- _BRIEF_: Look through the entries. Copy each line that has the word "accessible".

[Recorded data]
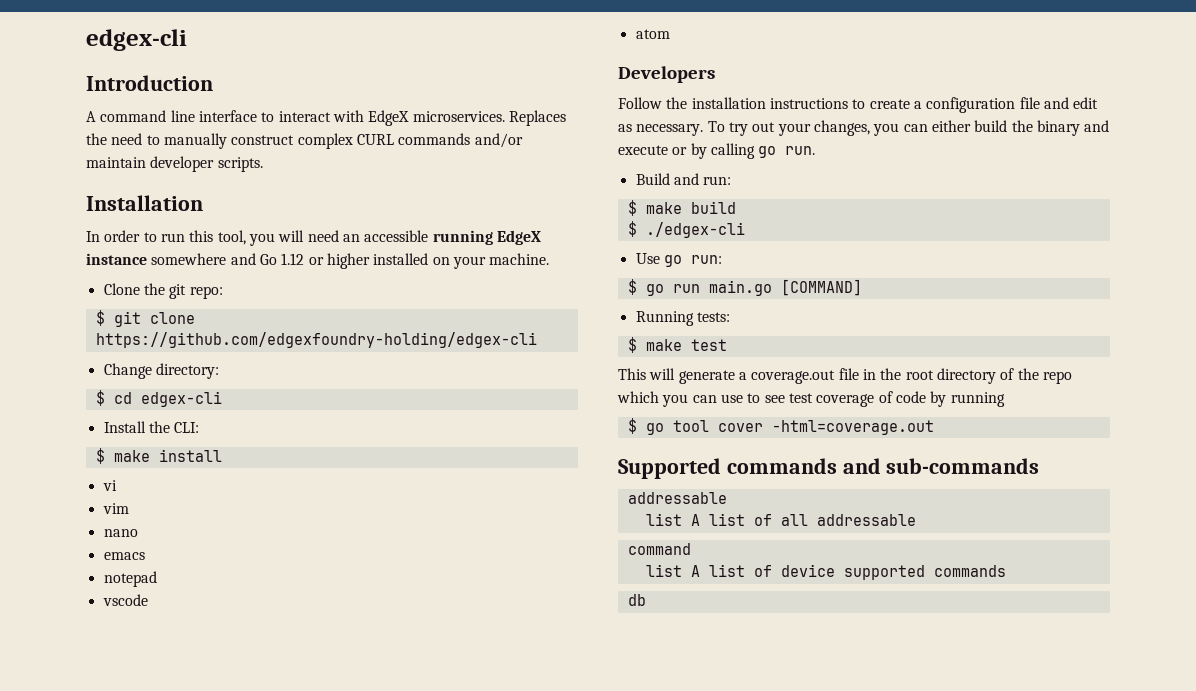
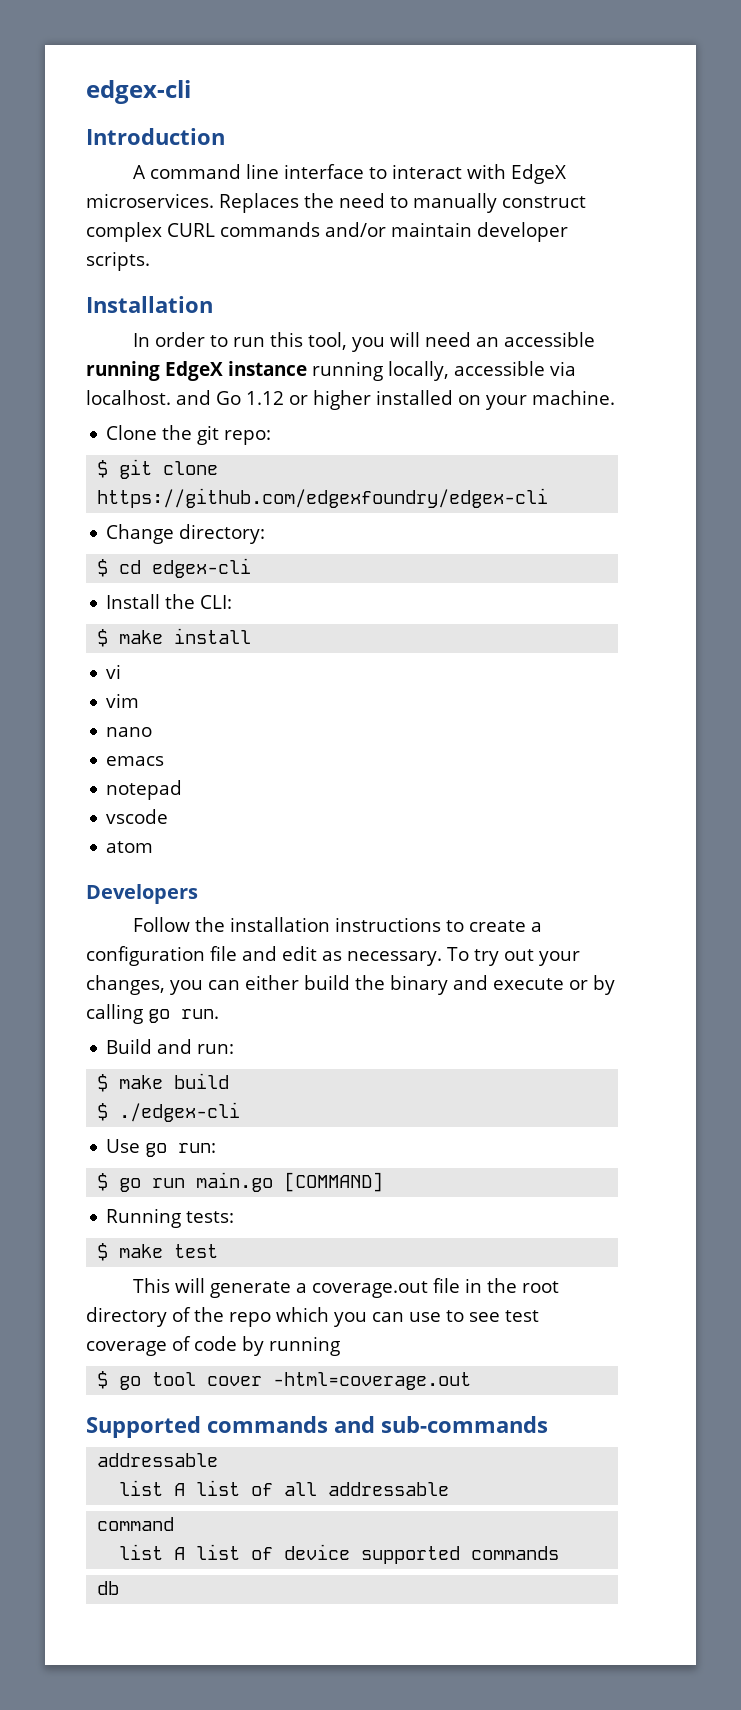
[151,253,227,265] somewhere -> [312,361,576,381] [86,390,171,405] running locally, accessible via localhost.
[95,332,537,348] https://github.com/edgexfoundry-holding/edgex-cli -> [97,488,549,508] https://github.com/edgexfoundry/edgex-cli

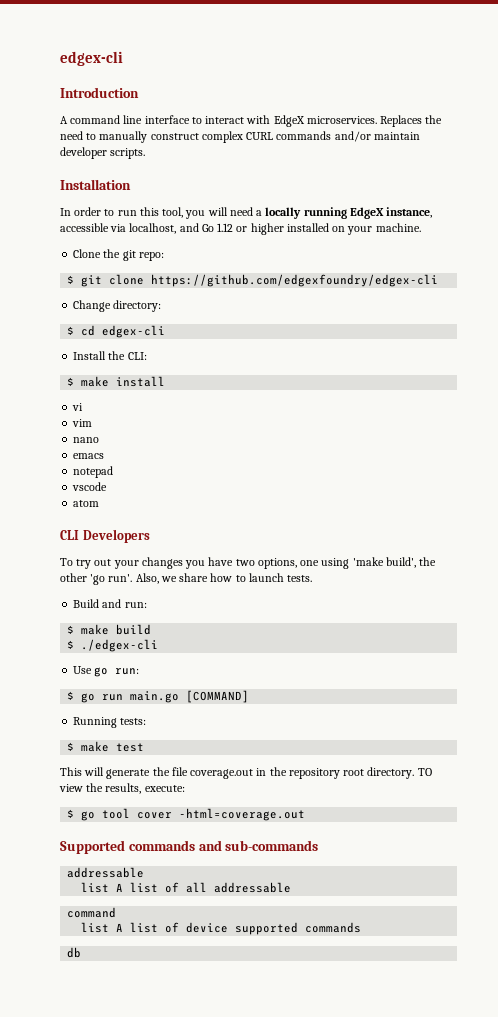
[475,332,595,347] [86,361,449,381] an accessible running EdgeX instance running locally, -> [256,207,433,219] a locally running EdgeX instance,
[86,390,171,405] localhost. -> [129,223,177,234] localhost,
(154, 847) none -> [60,530,79,540] CLI
[132,917,542,932] [86,946,580,966] [86,975,615,995] [86,1004,219,1024] Follow the installation instructions to create a configuration file and edit as necessary. To try out your changes, you can either build the binary and execute or by calling go run. -> [60,557,437,569] [60,573,313,585] To try out your changes you have two options, one using 'make build', the other 'go run'. Also, we share how to launch tests.
[295,1278,559,1298] [86,1307,539,1327] [86,1336,340,1356] a coverage.out file in the root directory of the repo which you can use to see test coverage of code by running -> [152,767,432,779] [59,783,185,794] the file coverage.out in the repository root directory. TO view the results, execute:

- _TASK RESULT_:
[151,253,227,265] somewhere -> [312,361,576,381] [86,390,171,405] running locally, accessible via localhost.
[475,332,595,347] [86,361,449,381] an accessible running EdgeX instance running locally, -> [256,207,433,219] a locally running EdgeX instance,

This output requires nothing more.